> TASK DETAILS: Output the data below exactly as it is, dropping the pictures from your copy.

━━━

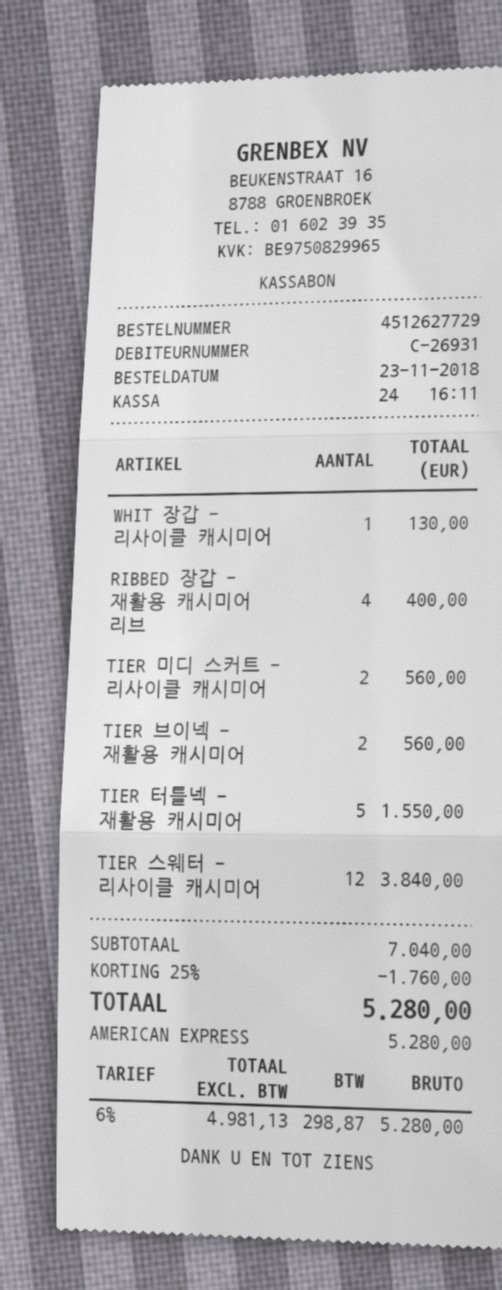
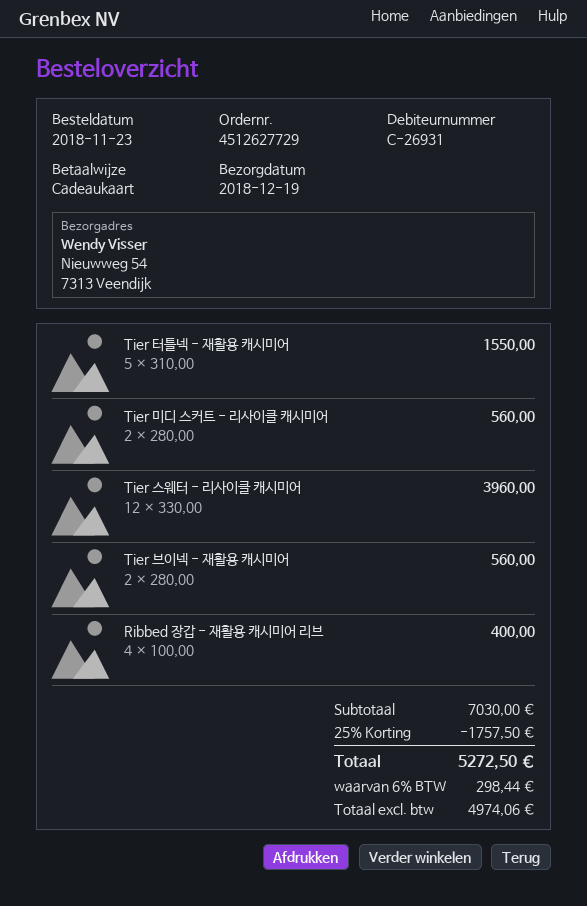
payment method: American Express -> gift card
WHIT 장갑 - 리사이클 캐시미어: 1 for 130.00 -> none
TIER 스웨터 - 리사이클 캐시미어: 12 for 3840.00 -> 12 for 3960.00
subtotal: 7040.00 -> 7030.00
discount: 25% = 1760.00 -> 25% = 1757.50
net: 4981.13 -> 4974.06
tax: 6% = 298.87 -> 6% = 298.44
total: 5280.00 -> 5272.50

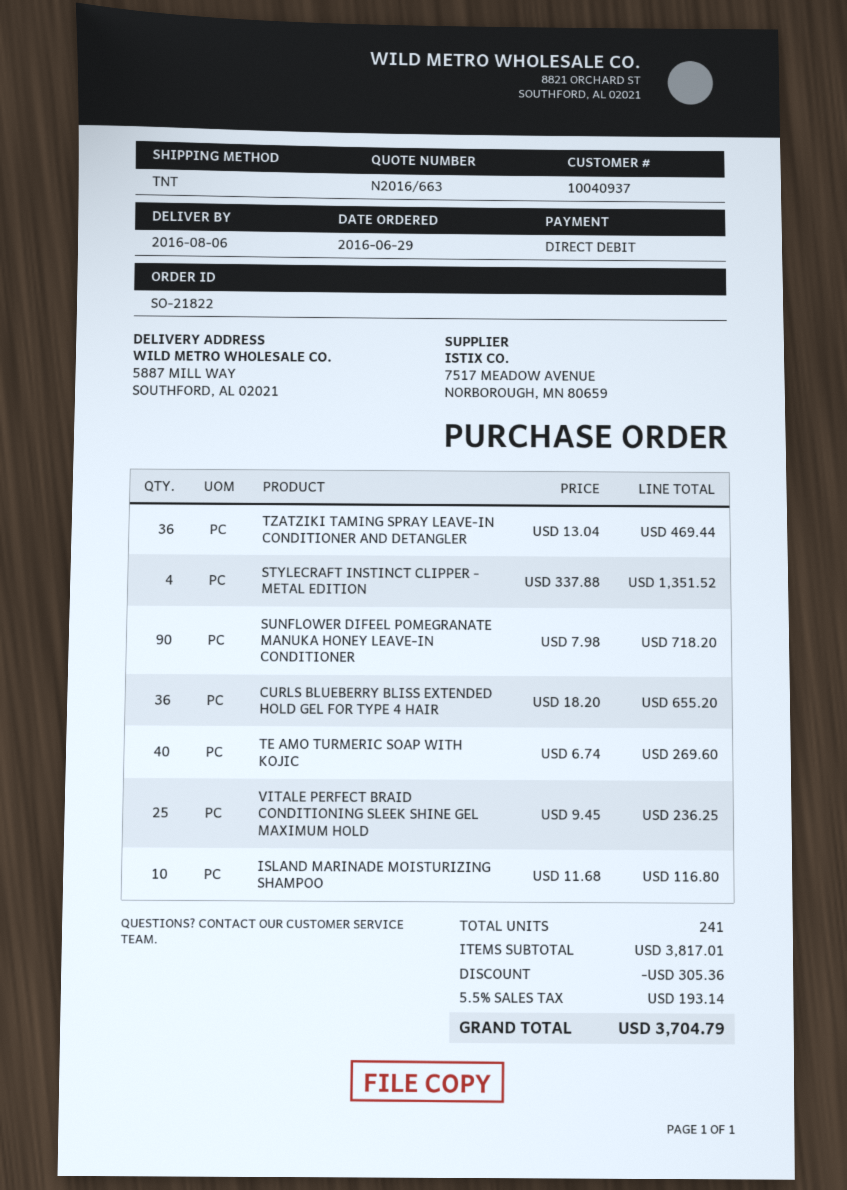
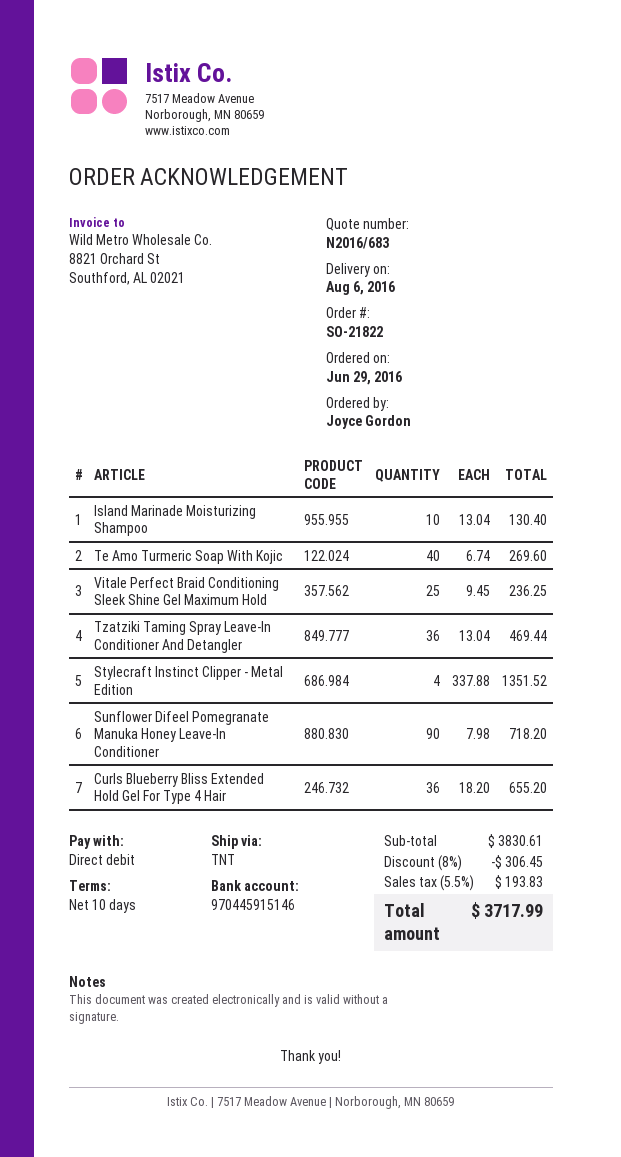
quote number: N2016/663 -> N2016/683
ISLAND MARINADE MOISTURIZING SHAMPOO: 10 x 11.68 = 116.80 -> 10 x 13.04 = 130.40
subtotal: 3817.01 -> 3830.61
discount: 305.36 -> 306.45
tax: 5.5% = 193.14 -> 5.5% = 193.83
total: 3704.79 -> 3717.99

━━━

> WRITTEN SOLUTION:
payment method: American Express -> gift card
WHIT 장갑 - 리사이클 캐시미어: 1 for 130.00 -> none
TIER 스웨터 - 리사이클 캐시미어: 12 for 3840.00 -> 12 for 3960.00
subtotal: 7040.00 -> 7030.00
discount: 25% = 1760.00 -> 25% = 1757.50
net: 4981.13 -> 4974.06
tax: 6% = 298.87 -> 6% = 298.44
total: 5280.00 -> 5272.50

quote number: N2016/663 -> N2016/683
ISLAND MARINADE MOISTURIZING SHAMPOO: 10 x 11.68 = 116.80 -> 10 x 13.04 = 130.40
subtotal: 3817.01 -> 3830.61
discount: 305.36 -> 306.45
tax: 5.5% = 193.14 -> 5.5% = 193.83
total: 3704.79 -> 3717.99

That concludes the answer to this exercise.